Exercise:
Output the records in full, exactly as given.

Revision tracking records
□ □ □ □ □ □ □

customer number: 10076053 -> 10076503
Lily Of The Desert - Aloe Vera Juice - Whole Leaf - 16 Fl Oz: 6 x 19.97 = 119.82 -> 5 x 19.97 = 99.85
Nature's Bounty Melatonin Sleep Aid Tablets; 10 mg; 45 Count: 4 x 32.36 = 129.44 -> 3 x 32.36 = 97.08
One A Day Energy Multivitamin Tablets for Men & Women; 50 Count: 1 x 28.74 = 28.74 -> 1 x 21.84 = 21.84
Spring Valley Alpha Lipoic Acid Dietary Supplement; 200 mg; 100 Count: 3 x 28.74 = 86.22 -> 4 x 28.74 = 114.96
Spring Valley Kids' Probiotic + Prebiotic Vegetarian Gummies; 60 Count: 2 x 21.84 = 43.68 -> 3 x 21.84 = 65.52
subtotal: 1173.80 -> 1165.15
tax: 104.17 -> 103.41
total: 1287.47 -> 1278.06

□ □ □ □ □ □ □

Answer section:
customer number: 10076053 -> 10076503
Lily Of The Desert - Aloe Vera Juice - Whole Leaf - 16 Fl Oz: 6 x 19.97 = 119.82 -> 5 x 19.97 = 99.85
Nature's Bounty Melatonin Sleep Aid Tablets; 10 mg; 45 Count: 4 x 32.36 = 129.44 -> 3 x 32.36 = 97.08
One A Day Energy Multivitamin Tablets for Men & Women; 50 Count: 1 x 28.74 = 28.74 -> 1 x 21.84 = 21.84
Spring Valley Alpha Lipoic Acid Dietary Supplement; 200 mg; 100 Count: 3 x 28.74 = 86.22 -> 4 x 28.74 = 114.96
Spring Valley Kids' Probiotic + Prebiotic Vegetarian Gummies; 60 Count: 2 x 21.84 = 43.68 -> 3 x 21.84 = 65.52
subtotal: 1173.80 -> 1165.15
tax: 104.17 -> 103.41
total: 1287.47 -> 1278.06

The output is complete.